D’après le journaliste, ce réseau s’est totalement écroulé en 20 ans. « On rate des femmes », alerte une maïeuticienne. « Dans les années 90-2000, il y avait suffisamment de vigies à l’échelle du quartier, de la ville, pour être alerté si une femme était enceinte. On pouvait être proactif. Aujourd’hui, ce n’est plus du tout le cas. »
Finalement, il y a un rapport différent entre ce que les autorités de santé basées à Paris décrètent et la réalité des territoires concernés, étayent Sébastien Leurquin et Anthony Cortes dans leur livre. Le moratoire voté à l’Assemblée nationale la semaine dernière comprend un « état des lieux », réalisé sur les maternités pratiquant moins de 1 000 accouchements par an, et la création d’un « registre national des naissances ».

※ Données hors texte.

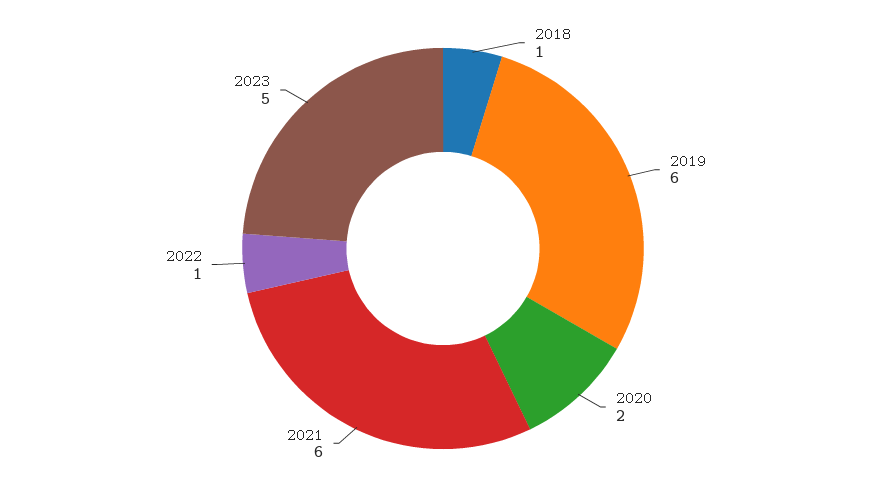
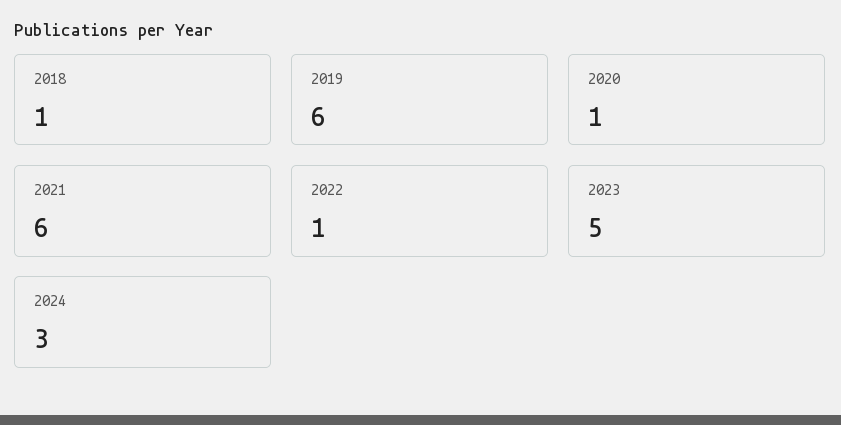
2020: 2 -> 1
2024: none -> 3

Un moratoire sur les fermetures de maternité
« Cette proposition de loi déposée par le député Paul-André Colombani fait suite à la sortie de notre livre », révèle le journaliste, satisfait de voir le sujet de la mortalité infantile enfin à l’agenda politique. Si le texte ne résoudra pas à lui seul la mortalité infantile, pour Sébastien Leurquin, c’est une première pierre qui en appelle d’autres.
Sans outil statistique, il était impossible de connaître précisément quelle cause était prépondérante sur les autres. « On ne mettait pas en miroir tous ces décès les uns avec les autres, pour voir si des corrélations apparaissaient. » Concrètement, ce registre permettra à l’avenir de croiser des données médicales, épidémiologiques, sociales, démographiques et environnementales. « Nous allons peut-être voir apparaître des corrélations entre mortalité et distance, ou bien entre mortalité et environnement. Par exemple, l’exposition aux pesticides ou aux perturbateurs endocriniens.
Chaque année en France, 2 800 bébés décèdent
Le livre se clôture par le témoignage bouleversant de plusieurs parents endeuillés. « La mortalité infantile, ce sont des familles anéanties, des parents dévastés, c’est parfois des frères et sœurs qui ne comprennent pas pourquoi le monde de leurs parents s’effondre », soutient Sébastien Leurquin. Chaque année, 2 800 bébés décèdent en France.
Cette semaine, les auteurs présenteront leur ouvrage dans les Pyrénées-Orientales. Vendredi 23 mai à 19h, à Céret, au Théâtre de verdure avec la librairie Le cheval dans l’Arbre. Samedi 24 mai à 14h, à Port-Vendres, à la librairie Oxymore et le même jour à 18h, à Millas, au café-patisserie Pinell.